Time Complexity: O(N^2) in the worst case, where N is the number of nodes. Removing each leaf takes O(N) and this process is repeated until the tree is empty. In the worst case (e.g. a skewed tree) each removal operation takes O(N).

Space Complexity: O(N) due to the recursion stack. It could be O(log N) for balanced tree. O(N) to store the result in the worst case.

Optimal Approach

The optimal approach leverages the height of each node in the tree. The key idea is that leaves are nodes with height 0. The root of the tree will be the last to be removed, so it will have the maximum height. The height can be defined recursively.

Algorithm:

  1. Initialize an empty list of lists, result, to store the leaves at each level.
  2. Define a recursive function getHeight(node) that does the following:
    • If the node is null, return -1. (Important: -1 as null node has height -1.)
    • Recursively calculate the height of the left and right subtrees.
    • The height of the current node is the maximum of the heights of its left and right subtrees, plus 1.
    • If the result list does not have an element at the index corresponding to the height of the current node, add a new empty list to result.
    • Append the value of the current node to the list at the index corresponding to its height in the result list.
    • Return the height of the current node.
  3. Call the getHeight(root) function.
  4. Return the result list.

Code (Python):

class TreeNode:
    def __init__(self, val=0, left=None, right=None):
        self.val = val
        self.left = left
        self.right = right

def findLeaves(root):
    result = []

    def getHeight(node):
        if not node:
            return -1

        left_height = getHeight(node.left)
        right_height = getHeight(node.right)
        height = max(left_height, right_height) + 1

        if len(result) <= height:
            result.append([])

        result[height].append(node.val)
        return height

    getHeight(root)
    return result

Time Complexity: O(N), where N is the number of nodes in the tree. We visit each node exactly once.

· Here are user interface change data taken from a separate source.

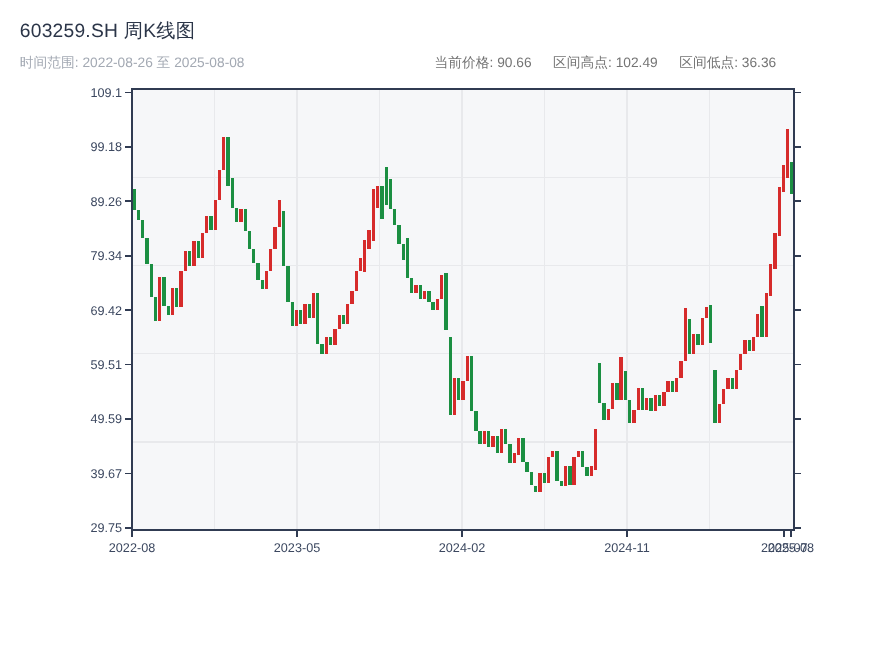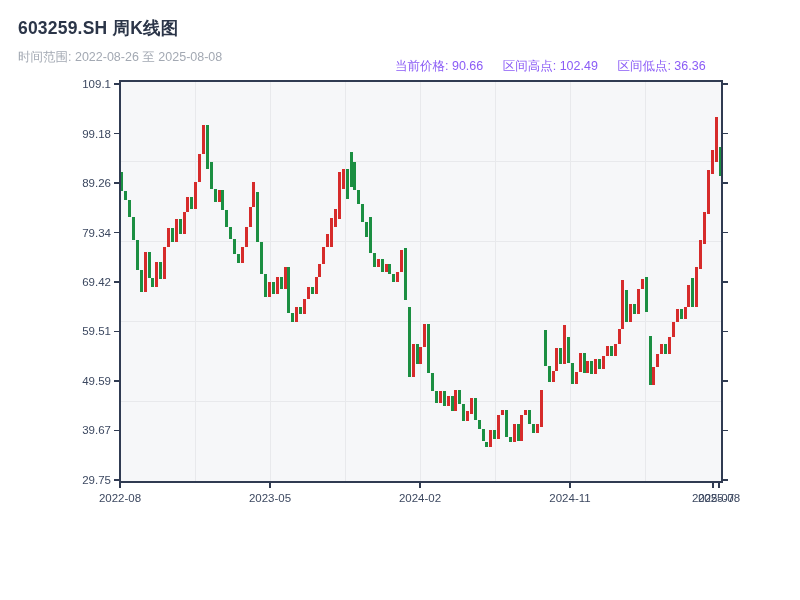--- a/index.html
+++ b/index.html
@@ -3,30 +3,30 @@
 <meta charset="utf-8">
 <style>
   html,body{margin:0;padding:0;}
   body{
     width:800px;height:600px;background:#ffffff;
     font-family:"Liberation Sans","DejaVu Sans",sans-serif;
     position:relative;overflow:hidden;
   }
   .chart-title{
     position:absolute;left:18px;top:16px;
-    font-size:17.5px;font-weight:700;color:#2b3548;letter-spacing:.2px;
+    font-size:17.5px;font-weight:400;color:#2b3548;letter-spacing:.2px;
   }
   .sub-row{position:absolute;left:0;top:49px;width:800px;height:18px;text-align:center;}
   .time-range{
     position:absolute;left:18px;top:0;
     font-size:12.5px;color:#a3a9b3;
   }
   .stats{
     position:absolute;left:395px;top:0;
-    font-size:12.5px;color:#8b5cf6;white-space:nowrap;margin-top:9px;
+    font-size:12.5px;color:#737373;white-space:nowrap;
   }
   .stats .stat{margin-right:16px;}
   svg{position:absolute;left:0;top:0;}
   text{font-family:"Liberation Sans","DejaVu Sans",sans-serif;}
 </style>
 </head>
 <body>
 
 <div class="chart-title">603259.SH 周K线图</div>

Space Complexity: O(N), where N is the number of nodes in the tree. This is due to the recursion stack in the worst-case scenario (skewed tree). The result list can also store up to N node values in the worst case.

Edge Cases

  • Empty tree: If the input tree is empty (root is null), the algorithm should return an empty list.
  • Single node tree: If the tree consists of only one node, the algorithm should return a list containing a list with the value of that single node.
  • Skewed tree: The algorithm should handle skewed trees (where all nodes are either left or right children) efficiently. The optimal solution's O(N) time complexity makes it suitable for such cases.